A Review of SeeSAR
SeeSAR is a new product from BioSolve-it, it is intended as an interactive tool for designing/improving ligands for drug discovery.
The download and installation is painless but will depend on the security settings, since this is not downloaded from the Mac App Store you will have to temporarily change the Security settings to allow installation. Remember to change them back afterwards.
When you first start up SeeSAR you get an option to download a file from RCSB Protein Data Bank or to open a file. If you are opening an internally generated PDB then there should be no concerns, however I would urge caution if using a file downloaded from the PDB. It may be useful to first check the PDB file using another software package to correct missing or incorrectly assigned residues, then save as a PDB and opened the local file.
Interacting with the protein/ligand
Once opened the structure is displayed in the main screen, the view is clear and rotating the structure is smooth and responsive. The display is fairly minimalist, with two buttons at the top left for structure import, a tab on the left edge containing a ligand list and tab at the bottom right giving access to utilities.
The main controls support the conventional Mac input.
right-click rotate Note: if you click on an object, this is taken as the center of rotation. Otherwise, the rotation is – depending on the viewing mode – either around the center of the entire protein or around the center of the binding site. So don't just click anywhere but close to a ligand atom of interest to rotate around it.
[command] + right-click translate middle-click
[shift] + right-click z-rotation
[command] + [shift] + right-click zoom mouse-wheel
[del] delete table entries [up] and [down] arrows move to the respective next table entry
Selecting a ligand from the left hand tab brings up a binding site view of the structure as shown below. The ligand list tab can be modified to include a variety of calculated physicochemical properties, it also gives an estimated affinity and LLE. The structure display is pretty intuitive, green is a favourable interaction, red unfavourable, with the size of the coloured spheres indicating the magnitude of the interaction. Currently there is no option for a protein surface but I understand it is high on the list of things to do.
Clicking on the Edit button brings up another palette attached to the right hand edge, this contains tools to edit the structure.
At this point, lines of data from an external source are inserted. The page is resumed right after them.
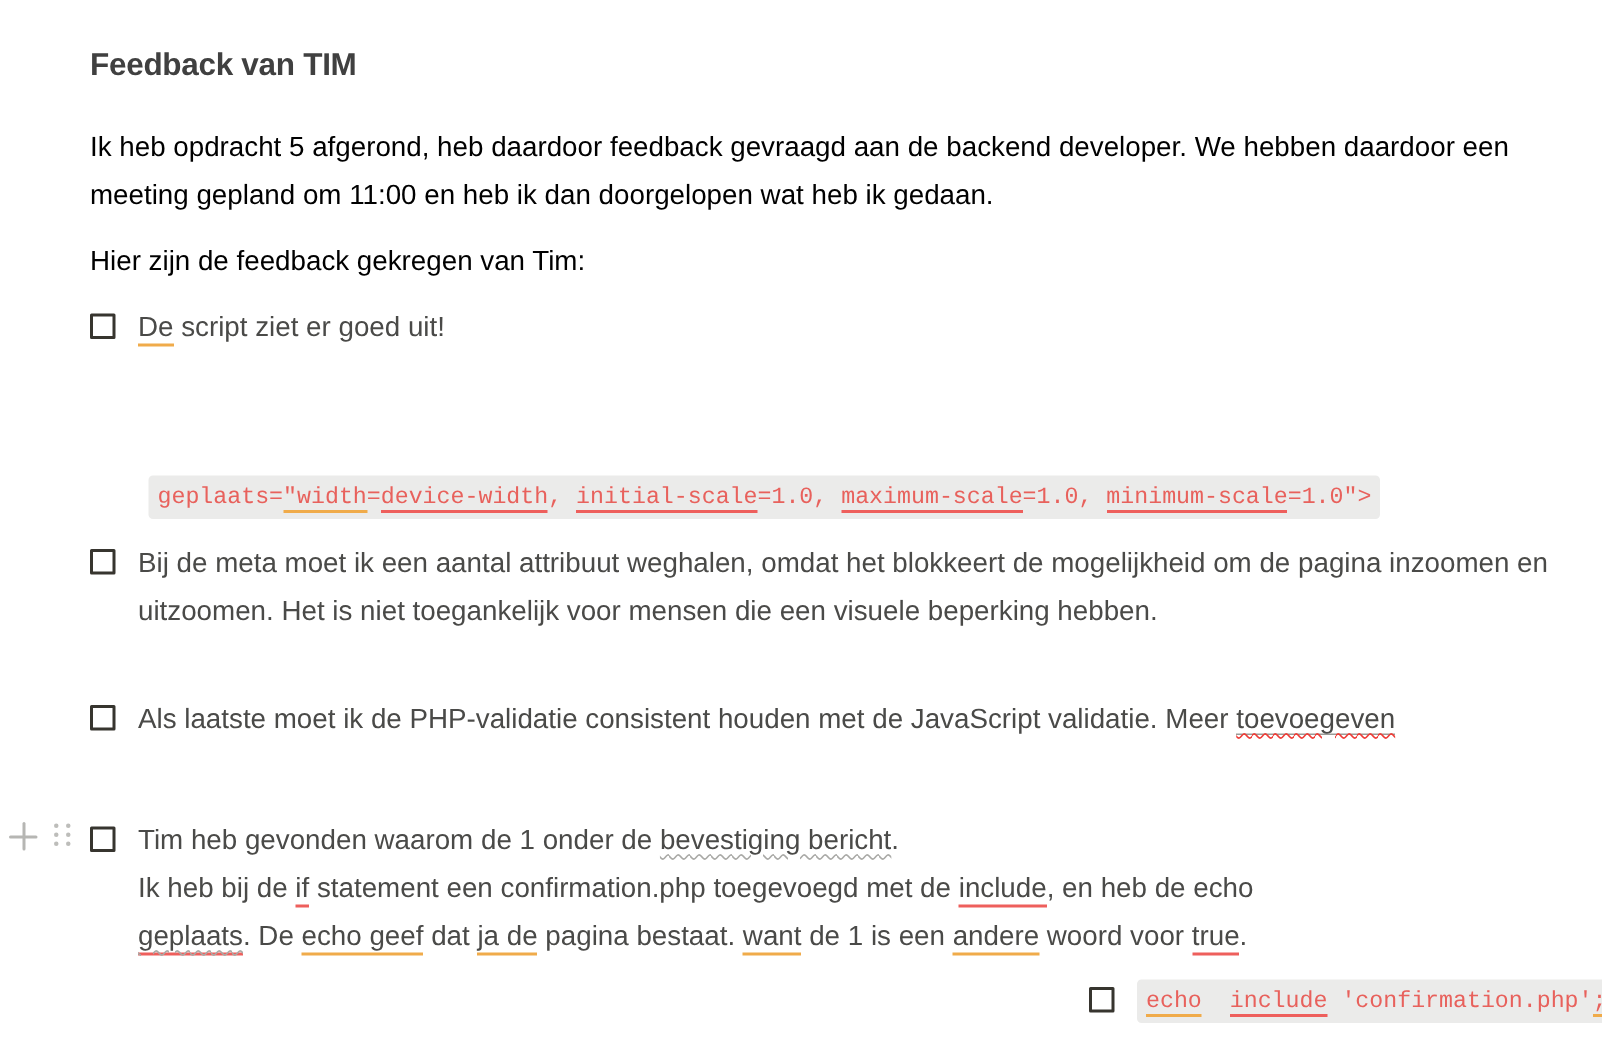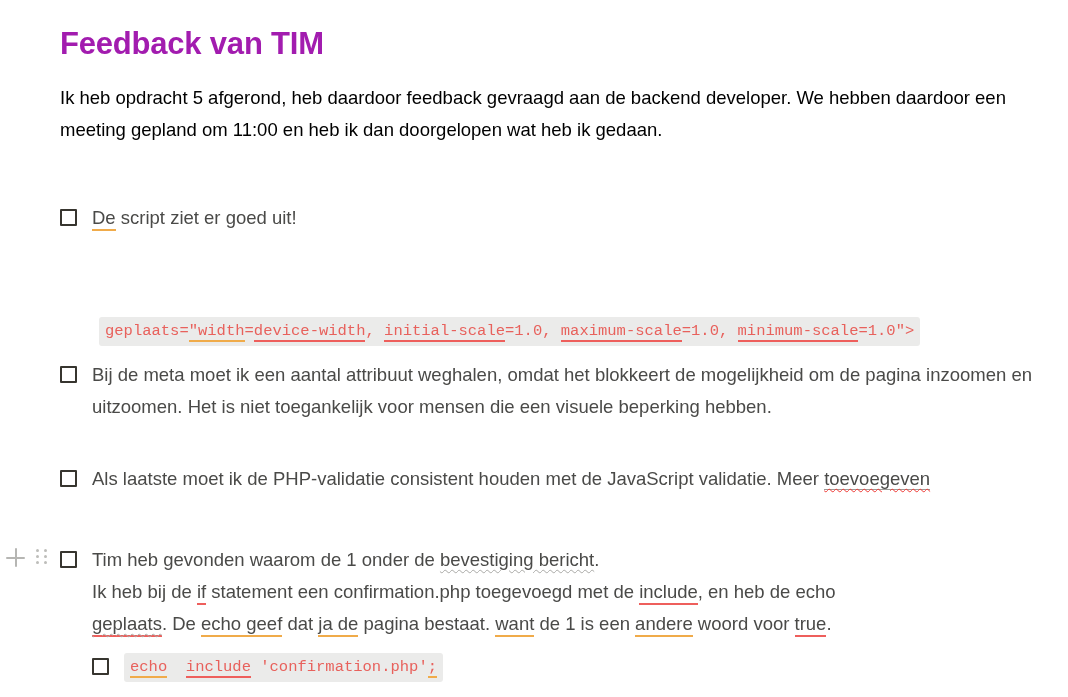"Feedback van TIM" .doc-title { color: #a21caf -> #404040; font-size: 31px -> 21px }
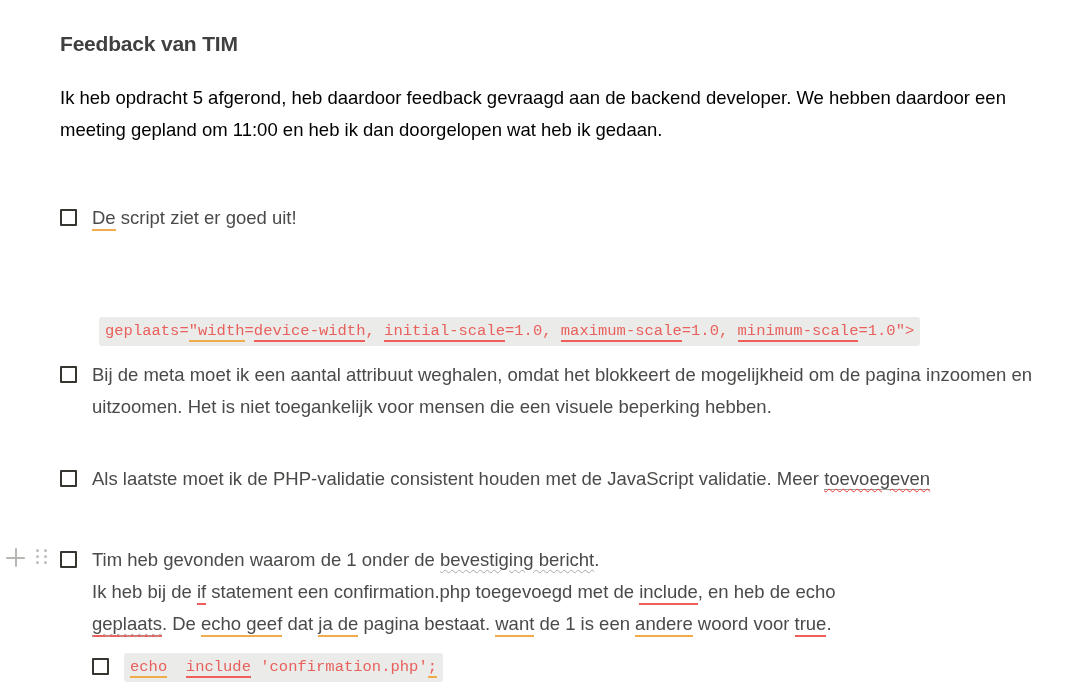"Hier zijn de feedback gekregen" div.block { html: none -> <div>Hier zijn de feedback gekregen van Tim:</div> }
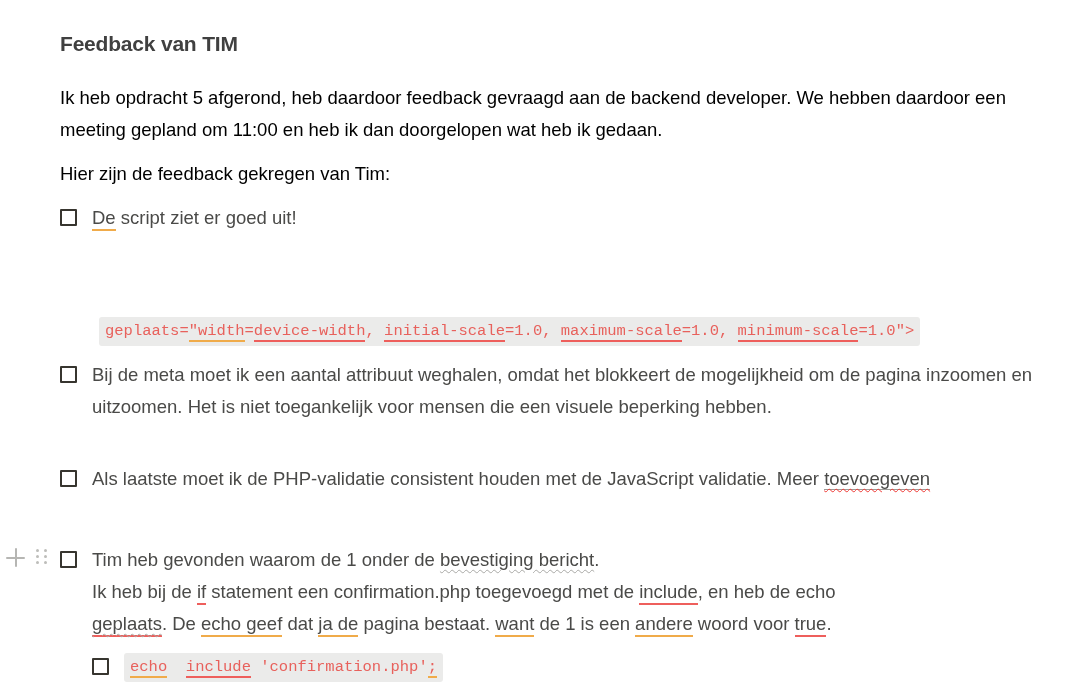"De script ziet er goed" .check-row { justify-content: none -> flex-end }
These allow you to change atom or bond types, add atoms, clean modified structures etc. Whilst there is no protein surface display there is a "white fog" surrounding the molecules (see image below), this shows you free, explorable space between ligand and protein. Fog is where at least a fluorine or methyl group would fit between ligand and protein. It is intended as a guide line for the user to improve the tightness of fit.
Once you have modified the structure you can save the new ligand to the ligand list, and the structure will be optimised in the active site, the affinity estimated and the atoms colour coded as shown below.
The whole process is quick and easy and the user can rapidly explore new ideas. Unfortunately there is no 2D display of ligands in the ligand list so sometimes it can be difficult to keep track of modifications. You can inspect the contributions of individual atoms by selecting “Atom Labels” from the utilities tab in the bottom right corner and then clicking on an atom.
At the bottom of the ligands table you may switch between Hyde-coloring and Torsion-coloring. Red torsions indicate outliers from the CSD-based torsional preferences. At least one red bond also results in the red Tor.-flag in the table.
This is a really interesting application, it seems a little rough around the edges but the developers have released it early are very keen to get feedback. I found them very responsive and enthusiastic about getting the views of users involved in how the application evolves. I would certainly encourage people to download it and use the free trial period to give it a go.
A couple of points that might be worth being aware of, I downloaded the structure 3K83 from the PDB
This contains ligand and dodecanol, SeeSAR identifies dodecanol as the ligand and not the “real” ligand, it turns out this is because the ligand form a stabled tetrahedral intermediate with the protein and is thus covalently attached. Unfortunately you cannot edit the structure from within SeeSAR, this also means you cannot remove waters that you might want a modified ligand to displace. As I mentioned above if you are using a structure from the PDB it is worth doing some protein preparation before importing into SeeSAR.
I could not find a way to alter the charges on ligands, so to introduce a protonated amine I had to first create the quaternary nitrogen by adding a methyl, I then deleted the carbon and it was replaced by a hydrogen resulting in a protonated nitrogen. Similarly carboxylates are created by adding the acid then deleting the hydrogen.